Heinz Kubier, 79 ans, était mécanicien du temps de la République démocratique allemande (RDA). Aujourd'hui à la retraite, ce nostalgique du communisme a suivi plus de 260 procès consacrés aux anciens responsables de l'Allemagne de l'Est. Il a ainsi vu Honecker, Mielke et beaucoup d'autres devant la barre. Il a assisté à de nombreuses séances des deux procès pour dopage au Tribunal pénal de Berlin. Il n'était pourtant pas présent hier lorsque a été annoncée la condamnation de deux médecins et d'un entraîneur du club de natation TSC Berlin. Il se promet de suivre le verdict de l'autre grand procès annoncé pour lundi prochain.
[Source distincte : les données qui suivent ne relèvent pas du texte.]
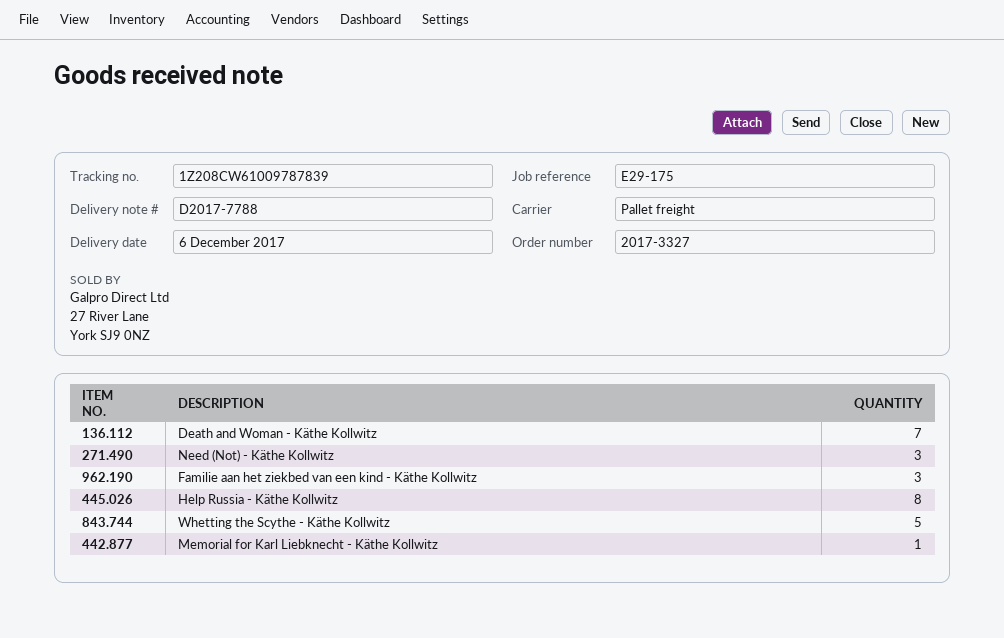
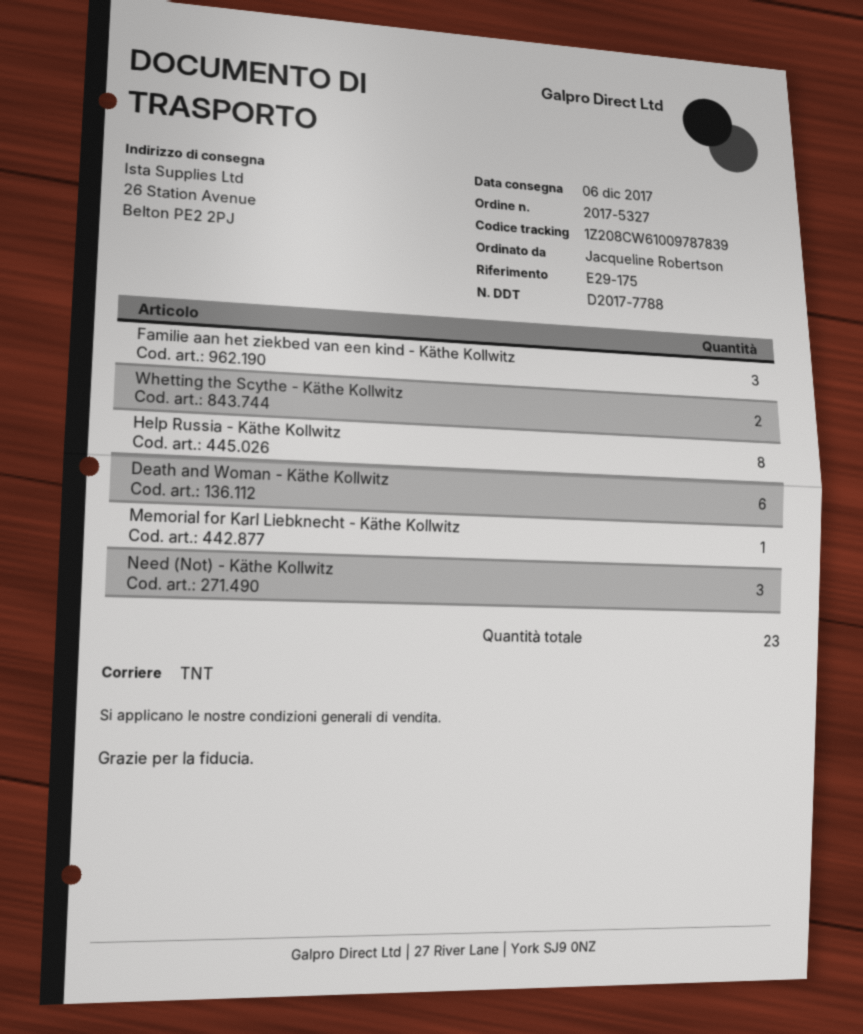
order number: 2017-3327 -> 2017-5327
shipping method: pallet freight -> TNT
Death and Woman - Käthe Kollwitz: 7 -> 6
Whetting the Scythe - Käthe Kollwitz: 5 -> 2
Pour celui qui écrit aujourd'hui dans le journal Die Rote Fahne (le drapeau rouge), cette première condamnation a le goût d'une justice de vainqueur. «Après les affaires du Tour du France, on constate bien qu'il y a deux justices. Ce n'est pas l'Allemagne de l'Est qui a découvert le dopage! A l'Ouest, l'usage de produits dopants était tout aussi répandu».

Reste que les signes de dopage n'étaient pas aussi visibles de l'autre côté de la frontière. Même Heinz Kubier peut réciter fidèlement les troubles de santé constatés sur les nageuses de l'Est: systèmes pileux abondants, voix grave, incapacité d'enfanter. Les accusés du procès qui s'est terminé hier sont accusés d'avoir administré à 17 nageuses mineures des produits dopants, du Turinabol et de la testostérone, sous forme de pilules ou d'injections.

Les trois principaux accusés ont écopé d'amendes de 7000 à 27 000 DM (5800 à 22 600 francs suisses). Grâce à une subtilité du droit allemand, trois autres entraîneurs ont été acquittés contre le versement d'une somme comprise entre 3000 et 7500 marks. Un autre procès est en cours contre des responsables d'un autre club de natation de Berlin-Est, le SC Dynamo. Les sanctions dans ce deuxième procès pourraient être plus lourdes. A une exception près, les entraîneurs et médecins n'ont pas voulu reconnaître les faits alors que les responsables du TSC Berlin ont passé aux aveux.

Les athlètes recevaient une petite pilule bleue. On leur promettait de leur faire avaler des «vitamines» leur permettant de se remettre d'entraînements éprouvants. En réalité, il s'agissait d'hormones masculines. Les symptômes extérieurs étaient facilement décelables. Les voix des athlètes prenaient des timbres caverneux. Rolf Gläser, l'un des entraîneurs du SC Dynamo, aurait dit il y a longtemps que les filles devaient nager et pas chanter. Le système communiste voulait prouver sa supériorité par ses victoires dans les compétitions sportives. Lors de l'audition de mardi passé, Werner Franke, spécialiste du dopage, expliquait que beaucoup de responsables sportifs rejetaient la responsabilité sur l'autre. «Au bout du compte, c'est Honecker (l'ancien chef de l'Etat est-allemand) qui est responsable», ironisait-il. Plusieurs sportifs appelés à témoigner devant la barre ont refusé d'accabler le système est-allemand. Manuela Schubert-Stellamach écrivait ainsi dans le journal Neues Deutschland, l'ancien organe officiel du Parti communiste de la RDA, quelle continuait à «avoir entièrement confiance en son entraîneur» d'alors. «Il n'est pas exact que je me sente victime et que j'aie reconnu avoir souffert de l'absorption de produits dopants.» Plusieurs sportives ont pourtant été d'accord de témoigner.

Carola Beraktschjan, Nitschke de son nom de jeune fille, a rendu toutes les médailles quelle a gagnées et a demandé de se faire tracer des tabelles de résultats. En 1976, elle avait amélioré le record du monde du 100 mètres brasse. L'anabolisant Oral-turinabol lui a été prescrit pour la première fois avant les Jeux olympiques de 1976, «je m'en souviens très bien», explique-t-elle. Elle accuse également les responsables sportifs est-allemands de lui avoir injecté à de nombreuses reprises de la testostérone.